_What needs to be done_. Using the entries below, show all lines with the string "dataset".

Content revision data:

_ _ _ _ _ _ _

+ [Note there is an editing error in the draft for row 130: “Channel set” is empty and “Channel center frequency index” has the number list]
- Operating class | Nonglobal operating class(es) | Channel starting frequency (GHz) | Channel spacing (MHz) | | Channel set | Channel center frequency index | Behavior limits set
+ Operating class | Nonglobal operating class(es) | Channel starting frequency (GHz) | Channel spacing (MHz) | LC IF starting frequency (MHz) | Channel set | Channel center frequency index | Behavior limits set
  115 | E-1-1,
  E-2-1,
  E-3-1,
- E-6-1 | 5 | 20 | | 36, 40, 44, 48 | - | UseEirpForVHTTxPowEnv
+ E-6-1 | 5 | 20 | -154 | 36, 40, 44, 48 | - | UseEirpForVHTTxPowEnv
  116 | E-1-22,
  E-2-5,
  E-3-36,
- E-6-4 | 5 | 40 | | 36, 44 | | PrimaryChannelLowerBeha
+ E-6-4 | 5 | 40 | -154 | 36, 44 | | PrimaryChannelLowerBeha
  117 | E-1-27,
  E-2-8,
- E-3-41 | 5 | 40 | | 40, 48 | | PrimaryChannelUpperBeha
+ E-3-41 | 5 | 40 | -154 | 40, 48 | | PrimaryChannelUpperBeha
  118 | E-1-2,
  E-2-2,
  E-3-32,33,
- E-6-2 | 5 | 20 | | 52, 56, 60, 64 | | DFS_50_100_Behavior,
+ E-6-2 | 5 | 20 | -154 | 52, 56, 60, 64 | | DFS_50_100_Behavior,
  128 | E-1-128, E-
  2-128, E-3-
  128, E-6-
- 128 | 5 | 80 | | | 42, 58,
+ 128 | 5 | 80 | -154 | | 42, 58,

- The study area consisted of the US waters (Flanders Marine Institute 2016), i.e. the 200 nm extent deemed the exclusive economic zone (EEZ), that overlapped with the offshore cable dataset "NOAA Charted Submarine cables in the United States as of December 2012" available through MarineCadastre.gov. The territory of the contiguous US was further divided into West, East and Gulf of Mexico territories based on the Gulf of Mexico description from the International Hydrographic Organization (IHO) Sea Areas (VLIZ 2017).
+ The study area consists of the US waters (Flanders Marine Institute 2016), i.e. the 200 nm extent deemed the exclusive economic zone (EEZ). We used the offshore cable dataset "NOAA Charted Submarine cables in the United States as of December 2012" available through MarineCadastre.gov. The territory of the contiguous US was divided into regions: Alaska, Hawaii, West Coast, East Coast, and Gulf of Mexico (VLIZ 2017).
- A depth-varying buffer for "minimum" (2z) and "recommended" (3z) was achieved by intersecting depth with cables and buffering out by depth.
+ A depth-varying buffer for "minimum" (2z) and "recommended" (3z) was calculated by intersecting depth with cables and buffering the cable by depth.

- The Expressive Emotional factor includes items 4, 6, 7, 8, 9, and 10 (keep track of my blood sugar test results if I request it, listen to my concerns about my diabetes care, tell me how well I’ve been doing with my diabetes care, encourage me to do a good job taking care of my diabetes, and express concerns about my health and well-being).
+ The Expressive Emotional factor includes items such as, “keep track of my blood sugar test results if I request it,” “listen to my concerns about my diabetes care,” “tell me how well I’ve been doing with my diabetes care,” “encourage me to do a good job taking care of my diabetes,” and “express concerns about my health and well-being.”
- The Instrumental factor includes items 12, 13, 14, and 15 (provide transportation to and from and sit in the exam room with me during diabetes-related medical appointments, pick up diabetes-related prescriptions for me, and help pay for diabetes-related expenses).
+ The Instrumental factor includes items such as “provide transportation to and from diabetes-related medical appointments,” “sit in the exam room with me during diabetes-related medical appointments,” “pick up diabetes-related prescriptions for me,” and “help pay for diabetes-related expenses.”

_ _ _ _ _ _ _

_Task solution_.
- The study area consisted of the US waters (Flanders Marine Institute 2016), i.e. the 200 nm extent deemed the exclusive economic zone (EEZ), that overlapped with the offshore cable dataset "NOAA Charted Submarine cables in the United States as of December 2012" available through MarineCadastre.gov. The territory of the contiguous US was further divided into West, East and Gulf of Mexico territories based on the Gulf of Mexico description from the International Hydrographic Organization (IHO) Sea Areas (VLIZ 2017).
+ The study area consists of the US waters (Flanders Marine Institute 2016), i.e. the 200 nm extent deemed the exclusive economic zone (EEZ). We used the offshore cable dataset "NOAA Charted Submarine cables in the United States as of December 2012" available through MarineCadastre.gov. The territory of the contiguous US was divided into regions: Alaska, Hawaii, West Coast, East Coast, and Gulf of Mexico (VLIZ 2017).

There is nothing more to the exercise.